It’s a peculiar experience watching a blockbuster unfold on the big screen, only to realise halfway through that you’ve been there. Not metaphorically, but quite literally, beneath those same jagged cliffs, in the shallows of that same jade-green bay. For visitors to Thailand’s Krabi province this year, the déjà vu is warranted. Jurassic World Rebirth, the latest chapter in the dinosaur epic, has returned the franchise to familiar territory, albeit one it never actually visited before: prehistoric Asia.
The filmmakers had options. Panama, Mauritius, Costa Rica. But in the end, it was Krabi, raw, tropical and ancient, that won them over. A choice that makes a certain sense. There’s something primal about this coastline. The limestone cliffs don’t just rise, they loom. Gnarled and towering, they were forged some 90 million years ago, when much of this region lay underwater, long before continents collided and tectonic violence lifted the seafloor skyward.
If dinosaurs did roam again, it’s not hard to imagine them doing it here.
One suspects that’s exactly what the producers thought. In Rebirth, Krabi becomes both refuge and threat, a lush, unpredictable frontier where humans are once again the vulnerable species. Scarlett Johansson stars as Zora Bennett, a genomicist on a morally ambiguous mission to retrieve dinosaur DNA that might help save mankind. But it’s the landscape that steals the show.
Much of the filming took place around Ao Nang and Railay, with scenes shot deep in the mangroves and jungle-fringed rivers. The finale plays out on the waters of Klong Root, a startlingly clear freshwater canal that snakes through the rainforest like a forgotten tributary of the past. It’s a place, like much of Krabi, where time seems to lose its footing.
Not far from here, perched quietly on a bay that faces the Hong Islands, is Banyan Tree Krabi, a resort that has become something of an unofficial host to the film’s new fans. General Manager Haruethai Maneerat admits the cinematic attention was expected. “The number of guests who’ve told me it feels like another world here, I’ve lost count,” she says, her tone more amused than boastful. “There’s a purity to the place that you don’t find easily anymore.”
Rather than capitalise on its cameo role, the resort has taken a softer approach. A newly introduced experience, called “Jurassic Explorer,” invites families and curious guests to retrace the film’s locations, by longtail boat to the island coves, or by guided tour to the film’s inland backdrops. There’s even a hand-illustrated guidebook mapping it all out for the more independent traveller.
But this isn’t a theme park. There are no animatronics, no roaring replicas. Instead, the focus remains on the real: the rippling aquamarine, the strange karst formations, the waterfall hikes that have long drawn explorers of a quieter kind.
There are lighter touches, of course. The kitchen team has produced a culinary homage to Johansson’s Thai food preferences, reinventing the fiery laab gai as a dish dubbed “Jurassic Laab – A Star’s Wild Bite.” The spicy minced salad comes with a choice of chicken or beef and is served with a confident heap of toasted rice powder and fresh herbs. It is not for the faint-hearted.

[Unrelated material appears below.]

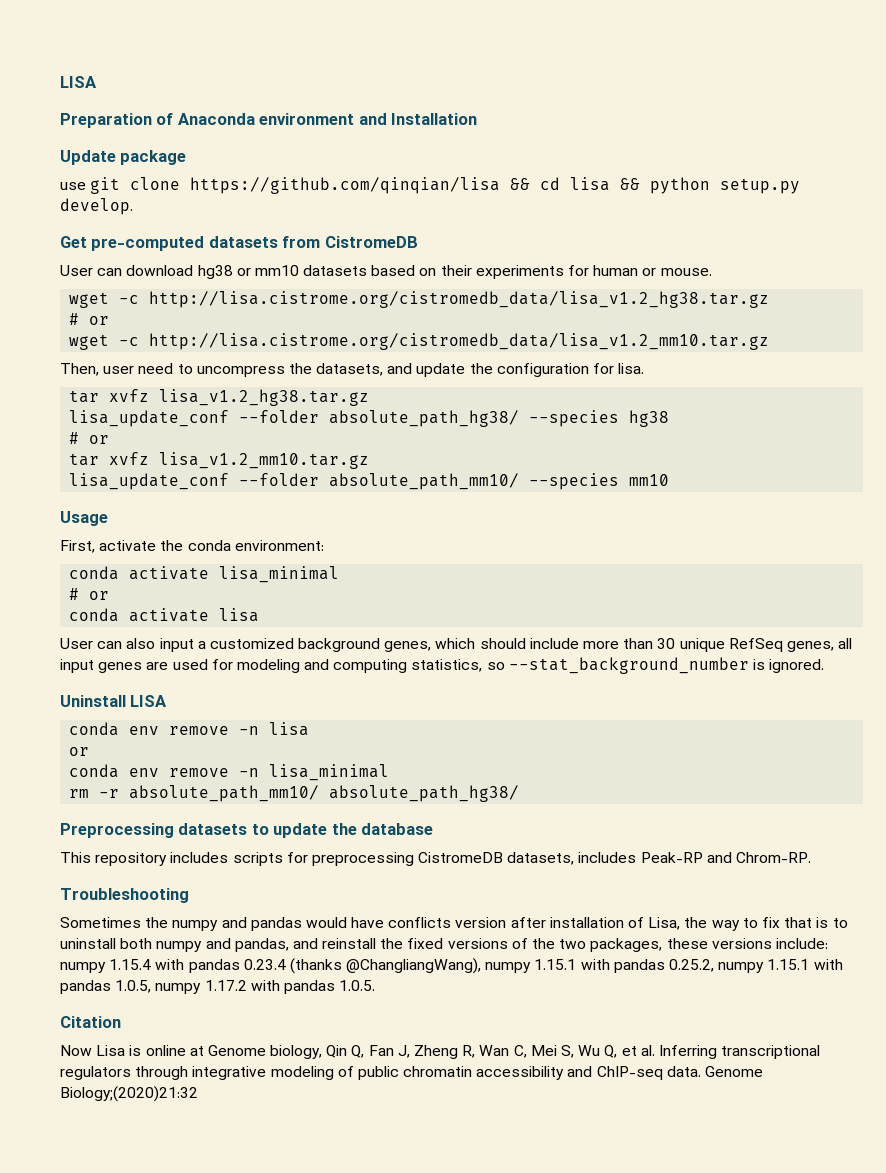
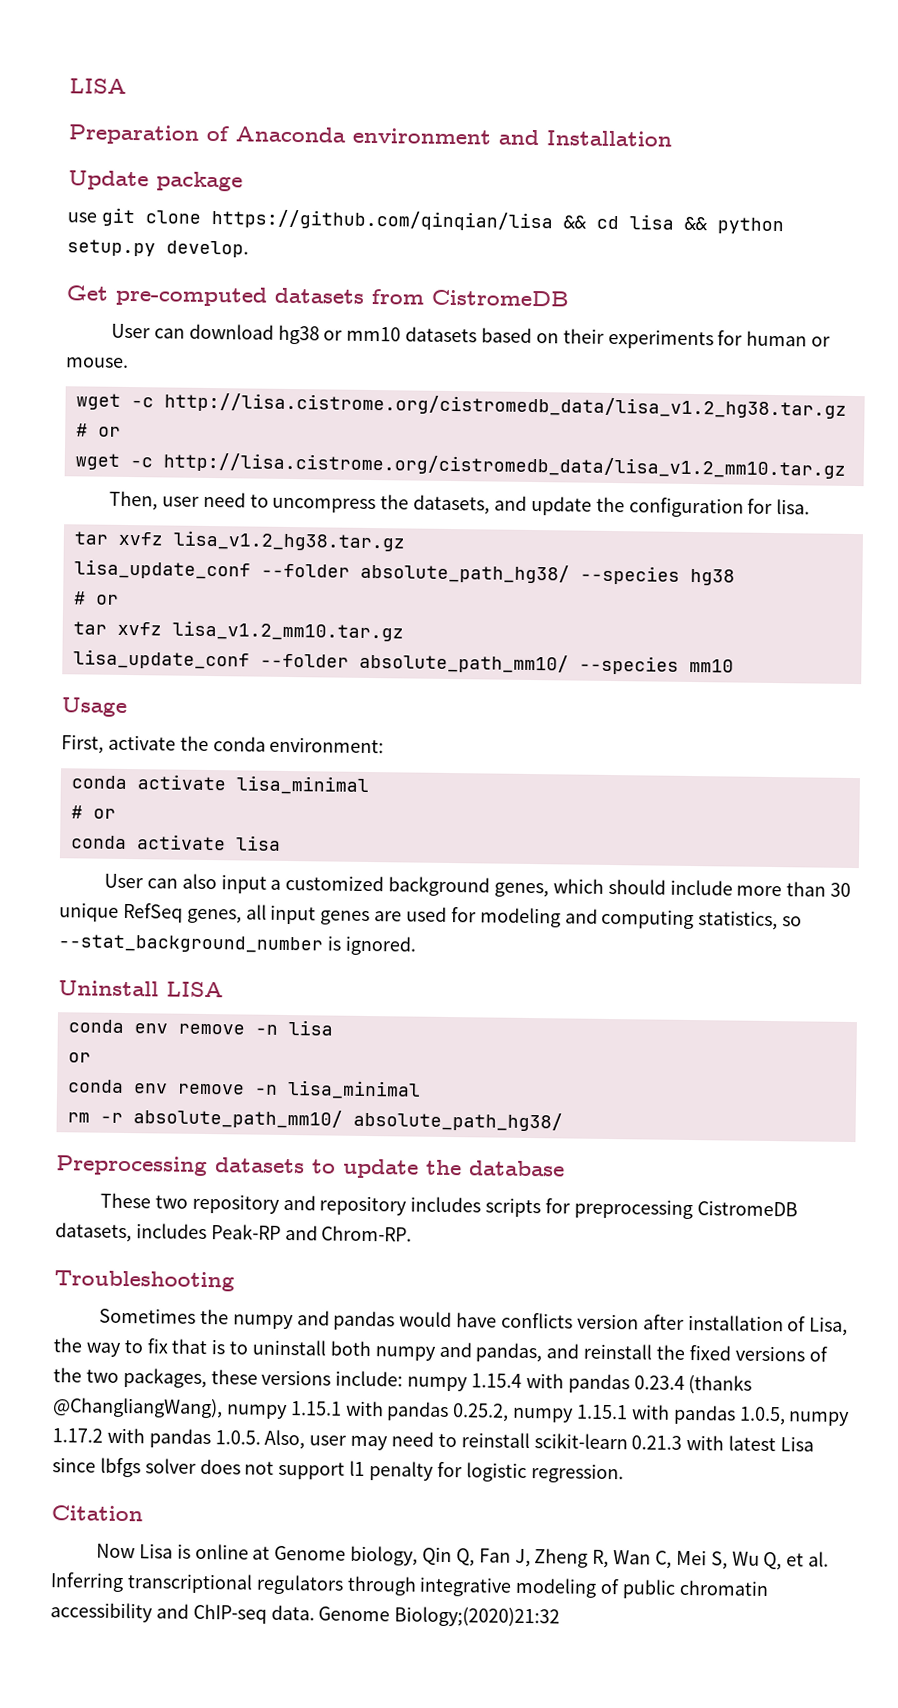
[60,852,91,863] This -> [99,1192,316,1214] These two repository and
(376, 985) none -> [264,1429,815,1452] [52,1457,624,1484] Also, user may need to reinstall scikit-learn 0.21.3 with latest Lisa since lbfgs solver does not support l1 penalty for logistic regression.

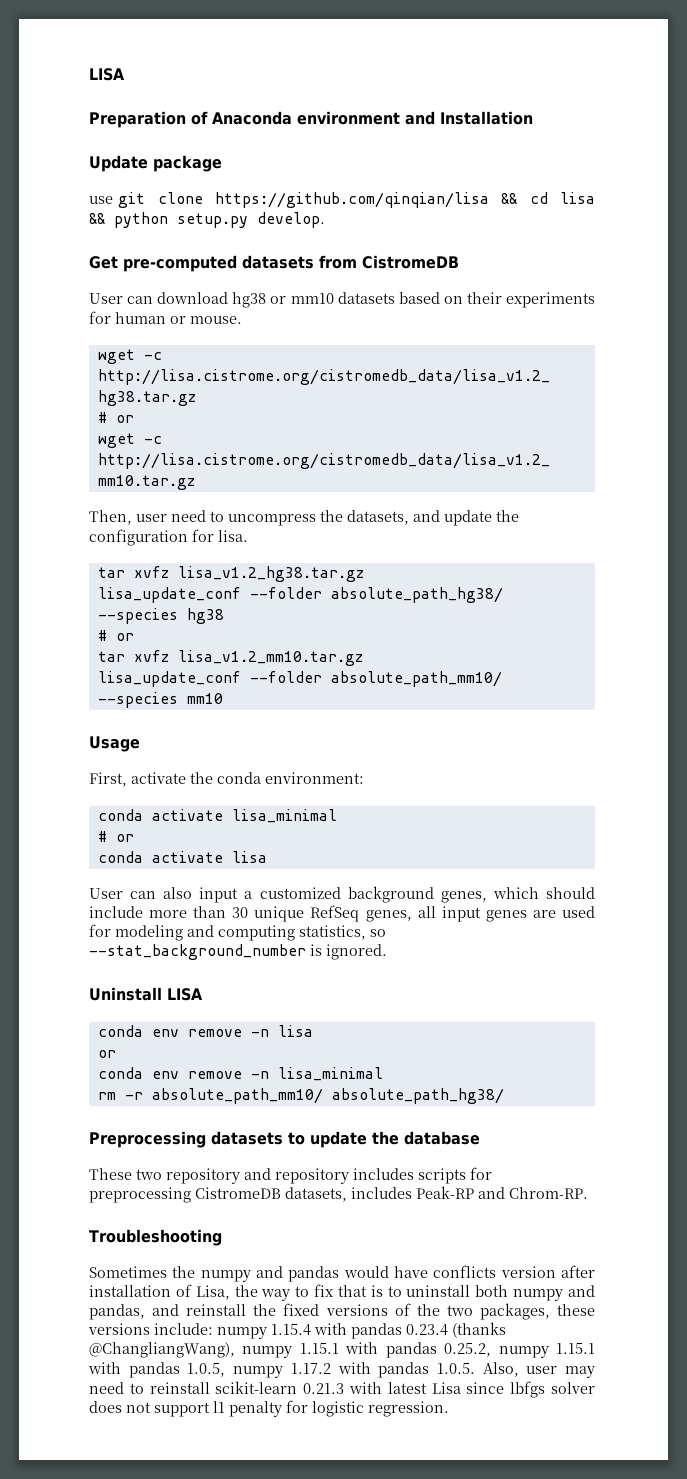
[51,1505,143,1522] [95,1543,830,1571] [50,1572,769,1599] [50,1602,561,1628] // Citation // Now Lisa is online at Genome biology, Qin Q, Fan J, Zheng R, Wan C, Mei S, Wu Q, et al. Inferring transcriptional regulators through integrative modeling of public chromatin accessibility and ChIP-seq data. Genome Biology;(2020)21:32 -> (449, 1409) none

Elsewhere on the menu, a dish titled “Fossil Egg” arrives with less flair and more humour: a deep-fried sausage-wrapped egg that wouldn’t be out of place at a British village fair, were it not plated with tropical greens.
And then there are the cocktails. “The Raptor Forest” blends Midori, lemongrass syrup and ginger ale, tangy and oddly refreshing, while “T-Rex Rampage” relies on Campari’s bitter backbone for drama. Neither is subtle. But both seem perfectly at home here, where the line between playful and sublime is rarely straight.
Perhaps what’s most remarkable is how little this cinematic moment has changed Krabi. In many places, a blockbuster would leave behind a trail of billboards and bus tours. But Krabi is different. The terrain itself resists reinvention. It is too old, too formed by time and tide to be anything but what it is.
There is no rush here. No glitz, no grind. Just the slow, persistent rhythm of fishing boats tracing old routes, of clouds unraveling over jungle ridges, of quiet waves brushing the roots of mangrove trees.
For those who know it, Krabi has always felt like the kind of place that belongs in a story. Now it has one more to tell.
And as the lights come up in cinemas around the world, audiences may find themselves wondering not about the dinosaurs, but about the landscape. Where is that place? Does it really exist?
It does. But you’ll have to go quietly. It’s been here far longer than any of us.